Background CTLA-4 is the first immune checkpoint target for cancer immunotherapy. However, the clinical benefit of targeting CTLA-4 has been limited by suboptimal doses and early discontinuation due to immunotherapy-related adverse events (irAE). Our preclinical studies suggest that acid pH-sensitive anti-CTLA-4 antibodies that preserve CTLA-4 recycling and avoid lysosomal degradation are more effective for immunotherapy but largely devoid of immunotherapy-related adverse events (irAE) [1-6]. To test this new hypothesis in human, we initiated first-in-human study evaluating the safety and tolerability of ONC-392 in patients with advanced solid tumors.

Methods ONC-392-001 Part A is a dose finding study of ONC 392, IV infusion, Q3W. Patients (pt) with advanced solid tumors who had progressed to standard of care cancer therapies with ≥1 measurable tumor were enrolled. Intra-patient dose-escalation were performed for 4 doses (0.1, 0.3, 1.0 and 3.0 mg/kg) and 6 pts for the final dose of 10.0 mg/kg. The primary endpoints are the safety and tolerability of ONC-392 for identifying recommended Phase II dose (RP2D).

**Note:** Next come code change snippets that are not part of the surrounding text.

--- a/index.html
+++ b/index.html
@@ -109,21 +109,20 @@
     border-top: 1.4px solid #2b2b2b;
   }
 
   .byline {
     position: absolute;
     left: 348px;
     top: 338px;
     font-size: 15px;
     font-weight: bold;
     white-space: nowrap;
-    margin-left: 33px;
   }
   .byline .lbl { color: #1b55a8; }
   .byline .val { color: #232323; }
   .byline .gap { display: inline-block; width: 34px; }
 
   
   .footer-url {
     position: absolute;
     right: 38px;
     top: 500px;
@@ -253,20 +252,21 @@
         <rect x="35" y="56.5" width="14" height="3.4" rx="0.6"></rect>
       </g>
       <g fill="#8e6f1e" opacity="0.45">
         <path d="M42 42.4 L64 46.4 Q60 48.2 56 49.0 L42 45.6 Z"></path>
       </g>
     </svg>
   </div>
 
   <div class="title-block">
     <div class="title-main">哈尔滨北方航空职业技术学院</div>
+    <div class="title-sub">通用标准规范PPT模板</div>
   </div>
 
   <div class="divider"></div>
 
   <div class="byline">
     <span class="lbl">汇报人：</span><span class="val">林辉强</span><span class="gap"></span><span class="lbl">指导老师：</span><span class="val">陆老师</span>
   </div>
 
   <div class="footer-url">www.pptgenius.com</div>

Results Ten pts have received 2-11 cycles of ONC-392 treatment at dose levels ranging from 0.1 to 10 mg/kg. Pt characteristics: median age 62 (range 43-81), female/male: 7/3, White/Asian/Black: 6/3/1. Tumor types: 4 ovarian, 4 NSCLC, 1 cervical and 1 GE junction cancer. Prior line of treatment: 2-7. Six pts were in 10 mg/kg dose level and received 2-4 doses of the drug as of this writing. None of the 10 pts experienced dose limiting toxicity (DLT) or Gr 3-4 adverse events (AEs) in DLT period. The RP2D for ONC-392 monotherapy is 10 mg/kg. After the DLT period, 1 patient developed Gr 3-4 elevated amylase/lipase at 10 weeks after 4 cycle of 10 mg/kg. No other treatment-related severe AE was observed. Among eight evaluable pts, 7/8 (87.5%) had stable disease (SD) after three cycle of treatment, and beneficial clinical efficacy activities was observed in 3/8 (37.5%) pts. Among them, a stage 4B ovarian cancer patient had stayed in treatment for 30 weeks till disease progression, and 2/2 evaluable PD(L)-1 antibody-refractory NSCLC patients were either eligible for surgery or had significant tumor shrinkage.

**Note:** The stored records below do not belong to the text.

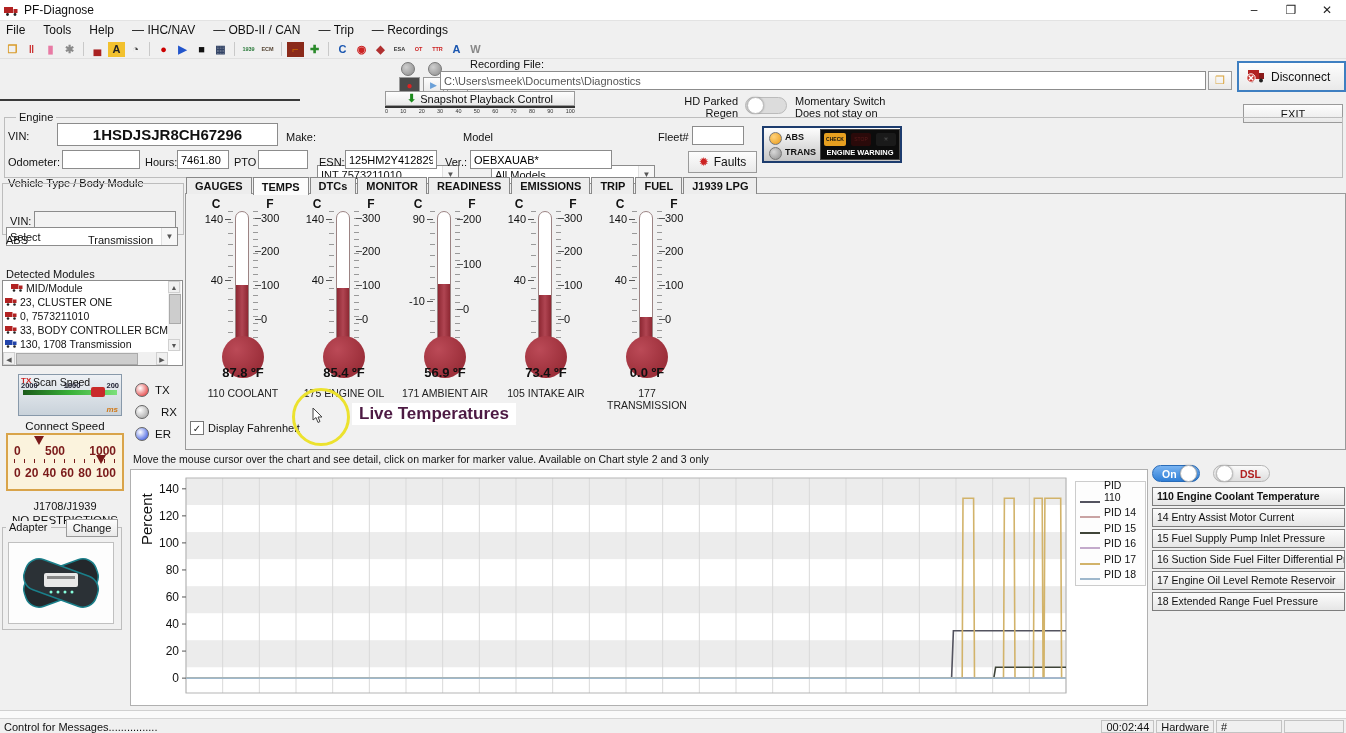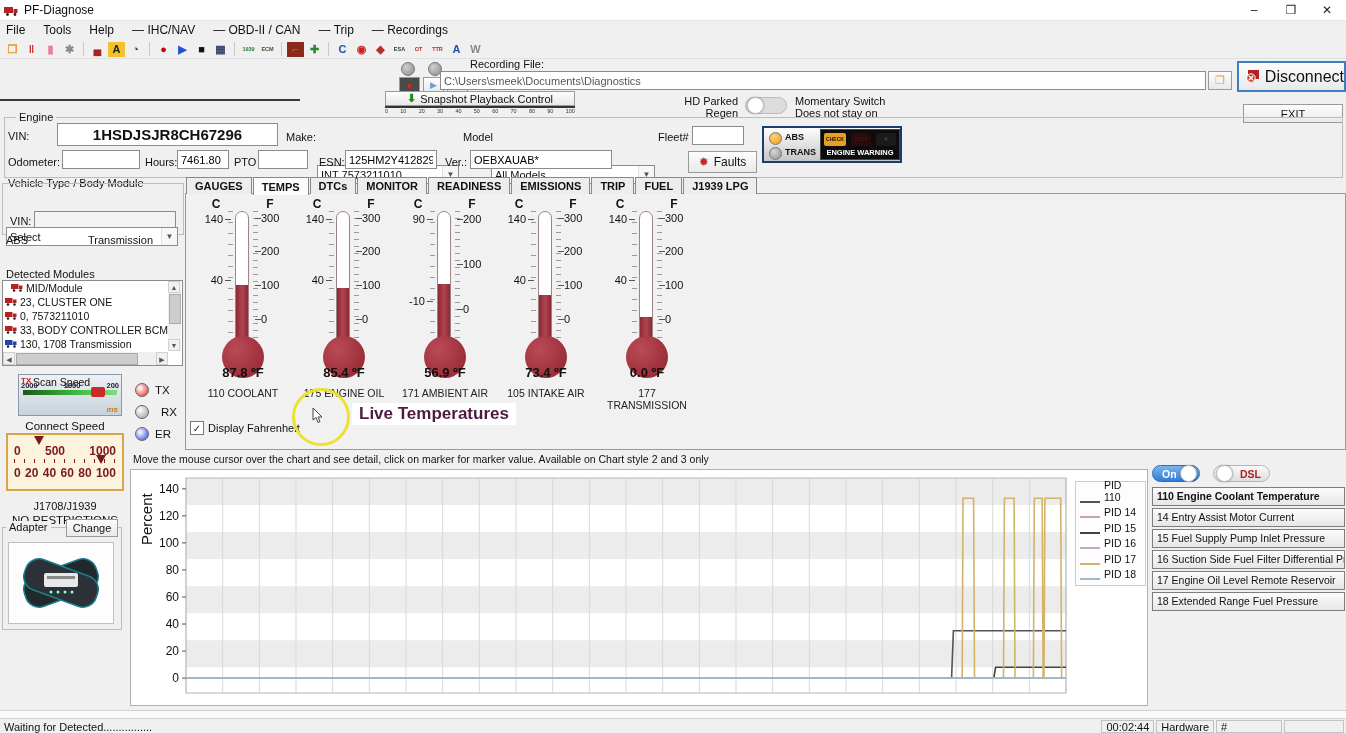--- a/index.html
+++ b/index.html
@@ -172,21 +172,21 @@
 
   <div class="btn" style="left:1237px;top:61px;width:109px;height:31px;border:2px solid #3e7fc1;justify-content:flex-start;padding-left:6px;overflow:hidden">
     <svg width="20" height="15" style="margin-right:6px">
         <rect x="3" y="1" width="11" height="9" fill="#b22222"></rect>
         <rect x="14" y="4" width="5" height="6" fill="#8a1a1a"></rect>
         <circle cx="7" cy="11.5" r="2" fill="#222"></circle>
         <circle cx="16" cy="11.5" r="2" fill="#222"></circle>
         <circle cx="6" cy="9" r="4.2" fill="#c9302c" stroke="#fff" stroke-width="1"></circle>
         <path d="M3.8 6.8 L8.2 11.2 M8.2 6.8 L3.8 11.2" stroke="#fff" stroke-width="1.4"></path>
       </svg>
-    <span style="font-size:16px">Disconnect</span>
+    <span style="font-size:12px">Disconnect</span>
   </div>
   <div class="btn" style="left:1243px;top:104px;width:100px;height:19px">
       <span>EXIT</span>
     </div>
 
   <div class="abs gbox" style="left:4px;top:117px;width:1337px;height:59px"></div>
   <span class="glabel" style="left:16px;top:111px">Engine</span>
 
   <span class="abs" style="left:8px;top:130px">VIN:</span>
   <div class="tbx" style="left:57px;top:123px;width:221px;height:23px;text-align:center;font-weight:bold;font-size:15px;line-height:19px">1HSDJSJR8CH67296</div>
@@ -617,21 +617,21 @@
   </div>
   <div class="pill" style="left:1213px;top:465px;width:57px;background:linear-gradient(#fafafa,#dedede);border:1px solid #b5b5b5;padding:0 2px">
     <span class="knob"></span>
     <span style="color:#b02020;font-weight:bold;font-size:10.5px;margin-left:7px">DSL</span>
   </div>
   <div id="pid-buttons"></div>
 
   <div class="abs" style="left:0;top:710px;width:1346px;height:1px;background:#d0d0d0"></div>
   <div class="abs" style="left:0;top:711px;width:1346px;height:7px;background:#fafafa"></div>
   <div id="statusbar" class="abs">
-    <span style="margin-left:4px">Waiting for Detected................</span>
+    <span style="margin-left:4px">Control for Messages................</span>
     <span style="margin-left:auto" class="scell">00:02:44</span>
     <span class="scell">Hardware</span>
     <span class="scell" style="width:66px"># Scanning!</span>
     <span class="scell" style="width:60px;margin-right:2px"></span>
   </div>
 
 <div class="pidbtn abs" style="top: 487px; font-weight: bold;">110 Engine Coolant Temperature</div>
     <div class="pidbtn abs" style="top: 508px;">14 Entry Assist Motor Current</div>
     <div class="pidbtn abs" style="top: 529px;">15 Fuel Supply Pump Inlet Pressure</div>
     <div class="pidbtn abs" style="top: 550px;">16 Suction Side Fuel Filter Differential Press</div>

Conclusions ONC-392 monotherapy is well tolerated with very low irAE rate. The RP2D for ONC-392 monotherapy is 10 mg/kg. The acid pH-sensitive anti-CTLA-4 mAb that preserves CTLA-4 recycling and avoids lysosomal degradation was safe and well tolerated. Our work paves the way for significant increase of drug exposure to reach full immunotherapeutic potential of CTLA-4 targeting.

Acknowledgements The study is sponsored by OncoC4, Inc with the support of NCI SBIR grant R44CA250824.

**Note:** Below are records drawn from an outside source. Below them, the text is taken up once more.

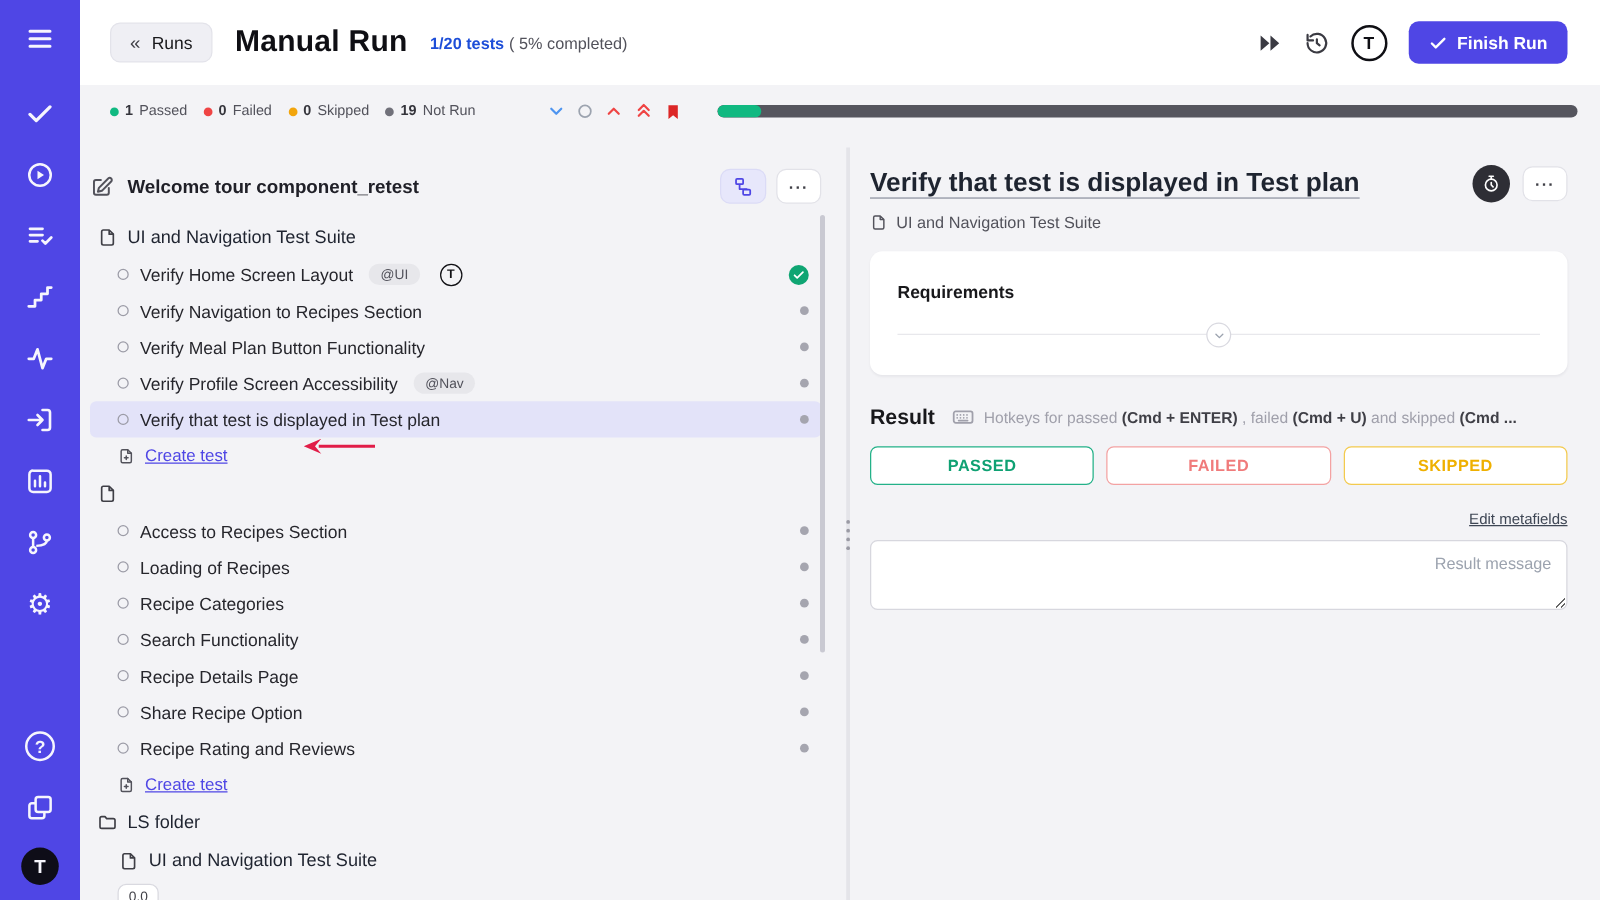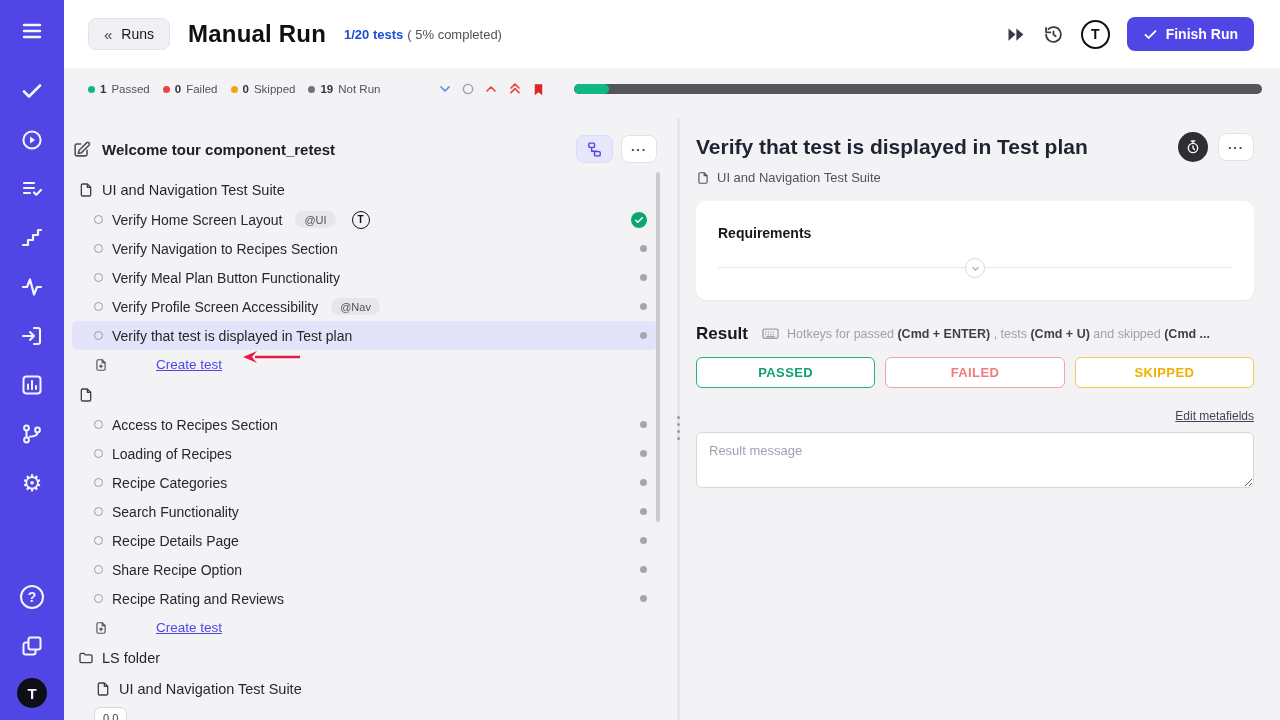--- a/index.html
+++ b/index.html
@@ -54,21 +54,21 @@
   .suite-row{display:flex;align-items:center;gap:8px;height:31px;color:#1F2430;font-size:14.5px;font-weight:500;padding-left:6px;cursor:pointer;}
   .suite-row.inner{padding-left:23px;}
   .trow{height:29px;display:flex;align-items:center;gap:9px;padding:0 10px 0 22px;border-radius:5px;font-size:14px;color:#26262C;cursor:pointer;}
   .trow.selected{background:#E3E3F9;}
   .tcirc{width:9px;height:9px;border:1.5px solid #9B9BA6;border-radius:50%;flex:none;}
   .dot{width:7px;height:7px;background:#A5A5AF;border-radius:50%;margin-left:auto;flex:none;}
   .badge{background:#E7E7EB;color:#52525B;font-size:11px;padding:2.5px 9px;border-radius:999px;margin-left:4px;white-space:nowrap;}
   .row-logo{width:18px;height:18px;border:1.6px solid #101014;border-radius:50%;display:flex;align-items:center;justify-content:center;font-size:10px;font-weight:800;color:#101014;margin-left:7px;flex:none;}
   .check-pass{width:16px;height:16px;background:#0FA573;border-radius:50%;margin-left:auto;display:flex;align-items:center;justify-content:center;flex:none;}
   .create-row{display:flex;align-items:center;gap:8px;height:29px;padding-left:22px;color:#52525B;}
-  .create-link{font-size:13.5px;color:#4F46E5;text-decoration:underline;cursor:pointer;margin-left:40px;}
+  .create-link{font-size:13.5px;color:#4F46E5;text-decoration:underline;cursor:pointer;}
   .tree-scrollbar{position:absolute;right:17px;top:54px;width:4px;height:350px;background:#C9C9D2;border-radius:2px;cursor:pointer;}
   .arrow-annot{position:absolute;left:176px;top:231px;pointer-events:none;}
   .zoom-pill{position:absolute;left:30px;bottom:-9px;background:#fff;border:1px solid #D9D9E0;border-radius:7px;padding:4px 8px;font-size:11px;color:#3F3F46;}
 
   
   .detail-head{display:flex;align-items:center;gap:10px;}
   .detail-title{flex:1;font-size:21px;font-weight:700;color:#1E2430;text-decoration:underline;text-decoration-thickness:1px;text-underline-offset:5px;text-decoration-color:#7A8090;cursor:pointer;white-space:nowrap;overflow:hidden;}
   .timer-btn{width:30px;height:30px;border-radius:50%;background:#2E2E35;color:#fff;display:flex;align-items:center;justify-content:center;cursor:pointer;flex:none;}
   .detail-sub{display:flex;align-items:center;gap:7px;margin-top:8px;color:#52525B;font-size:13px;}
   .req-card{background:#fff;border-radius:10px;margin-top:16px;padding:24px 22px 32px;box-shadow:0 1px 2px rgba(20,20,40,.05);}
@@ -79,21 +79,21 @@
   .result-title{font-size:17px;font-weight:700;color:#18181B;flex:none;}
   .hotkeys{display:flex;align-items:center;gap:7px;color:#A0A0AB;font-size:12.5px;white-space:nowrap;overflow:hidden;flex:1;min-width:0;}
   .hk-text b{color:#3F3F46;font-weight:700;}
   .res-btns{margin-top:13px;display:flex;gap:10px;}
   .res-btn{flex:1;height:31px;background:#fff;border-radius:6px;font-weight:700;font-size:13px;letter-spacing:.4px;display:flex;align-items:center;justify-content:center;cursor:pointer;}
   .res-btn.passed{border:1px solid #23B188;color:#0FA173;}
   .res-btn.failed{border:1px solid #F3A2A2;color:#F07B7B;}
   .res-btn.skipped{border:1px solid #F3CA4E;color:#EFB000;}
   .metafields{margin-top:18px;text-align:right;}
   .metafields a{font-size:12px;color:#3E4654;text-decoration:underline;cursor:pointer;}
-  .result-msg{margin-top:8px;width:100%;height:56px;border:1px solid #D7D7DE;border-radius:6px;padding:10px 12px;font-family:"Liberation Sans",sans-serif;font-size:13px;color:#18181B;background:#fff;display:block;}
+  .result-msg{margin-top:8px;width:100%;height:56px;border:1px solid #D7D7DE;border-radius:6px;padding:10px 12px;font-family:"Liberation Sans",sans-serif;font-size:13px;color:#18181B;background:#fff;display:block;text-align:right;}
   .result-msg::placeholder{color:#9CA3AF;}
 </style>
 </head>
 <body>
 
 <div class="app">
 
   <aside class="sidebar">
     <span class="sb-icon first">
       <svg width="24" height="24" viewBox="0 0 24 24" fill="none" stroke="currentColor" stroke-width="2.4" stroke-linecap="round">
@@ -429,21 +429,21 @@
         </div>
       </div>
 
       <div class="result-row">
         <span class="result-title">Result</span>
         <span class="hotkeys">
           <svg width="19" height="19" viewBox="0 0 24 24" fill="none" stroke="#A0A0AB" stroke-width="1.8" stroke-linecap="round">
               <rect x="2.5" y="6.5" width="19" height="11.5" rx="2"></rect>
               <path d="M6 10h.01M9.3 10h.01M12.6 10h.01M15.9 10h.01M6 13h.01M9.3 13h.01M12.6 13h.01M15.9 13h.01M7.5 15.7h9"></path>
             </svg>
-          <span class="hk-text"><span>Hotkeys for passed </span><b>(Cmd + ENTER)</b><span> , tests </span><b>(Cmd + U)</b><span> and skipped </span><b>(Cmd ...</b></span>
+          <span class="hk-text"><span>Hotkeys for passed </span><b>(Cmd + ENTER)</b><span> , failed </span><b>(Cmd + U)</b><span> and skipped </span><b>(Cmd ...</b></span>
         </span>
       </div>
 
       <div class="res-btns">
         <button class="res-btn passed">PASSED</button>
         <button class="res-btn failed">FAILED</button>
         <button class="res-btn skipped">SKIPPED</button>
       </div>
 
       <div class="metafields">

Trial Registration NCT04140526

References

  1. Du X, et al. Uncoupling therapeutic from immunotherapy-related adverse effects for safer and effective anti-CTLA-4 antibodies in CTLA4 humanized mice. Cell Res 2018;28(4):433–447.

  2. Du X, et al. A reappraisal of CTLA-4 checkpoint blockade in cancer immunotherapy. Cell Res 2018;28(4):416–432.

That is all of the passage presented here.